Your goal :: Go through the entries below and report how many lines contain the string "Lleida". Nothing but the number is wanted.

Itemized modification records ::
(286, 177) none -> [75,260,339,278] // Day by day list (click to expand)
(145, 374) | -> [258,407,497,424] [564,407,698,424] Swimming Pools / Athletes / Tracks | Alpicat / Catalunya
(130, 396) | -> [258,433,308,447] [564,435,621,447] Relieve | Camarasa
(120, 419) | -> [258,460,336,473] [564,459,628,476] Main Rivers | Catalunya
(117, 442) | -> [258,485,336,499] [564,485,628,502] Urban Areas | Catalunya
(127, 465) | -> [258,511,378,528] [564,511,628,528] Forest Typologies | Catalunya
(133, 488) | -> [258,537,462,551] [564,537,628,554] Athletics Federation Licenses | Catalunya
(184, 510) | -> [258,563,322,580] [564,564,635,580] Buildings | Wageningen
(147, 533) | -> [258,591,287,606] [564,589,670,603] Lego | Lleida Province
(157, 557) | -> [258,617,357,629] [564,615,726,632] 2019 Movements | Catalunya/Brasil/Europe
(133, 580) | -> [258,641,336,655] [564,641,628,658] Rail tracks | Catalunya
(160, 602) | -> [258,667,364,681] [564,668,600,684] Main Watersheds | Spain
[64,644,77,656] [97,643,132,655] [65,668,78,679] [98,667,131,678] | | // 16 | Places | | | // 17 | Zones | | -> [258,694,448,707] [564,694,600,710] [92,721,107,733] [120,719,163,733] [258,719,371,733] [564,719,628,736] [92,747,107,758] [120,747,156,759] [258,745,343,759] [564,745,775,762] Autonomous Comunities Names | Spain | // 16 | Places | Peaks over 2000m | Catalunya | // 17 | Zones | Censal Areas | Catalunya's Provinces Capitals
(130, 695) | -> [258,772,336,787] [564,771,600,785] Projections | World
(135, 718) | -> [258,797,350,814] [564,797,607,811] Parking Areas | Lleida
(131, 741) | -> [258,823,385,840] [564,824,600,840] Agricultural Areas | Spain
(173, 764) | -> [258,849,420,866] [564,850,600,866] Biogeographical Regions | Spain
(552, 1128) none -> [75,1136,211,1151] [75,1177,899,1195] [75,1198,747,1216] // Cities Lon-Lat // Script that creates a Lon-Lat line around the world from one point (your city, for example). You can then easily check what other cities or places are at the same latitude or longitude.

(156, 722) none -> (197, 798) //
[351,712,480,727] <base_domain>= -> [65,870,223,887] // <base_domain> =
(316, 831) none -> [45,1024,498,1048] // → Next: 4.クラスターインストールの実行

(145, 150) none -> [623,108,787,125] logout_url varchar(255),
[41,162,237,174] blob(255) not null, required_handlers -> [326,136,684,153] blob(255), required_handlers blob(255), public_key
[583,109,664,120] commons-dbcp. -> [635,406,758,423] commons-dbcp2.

Solution to this task :: 2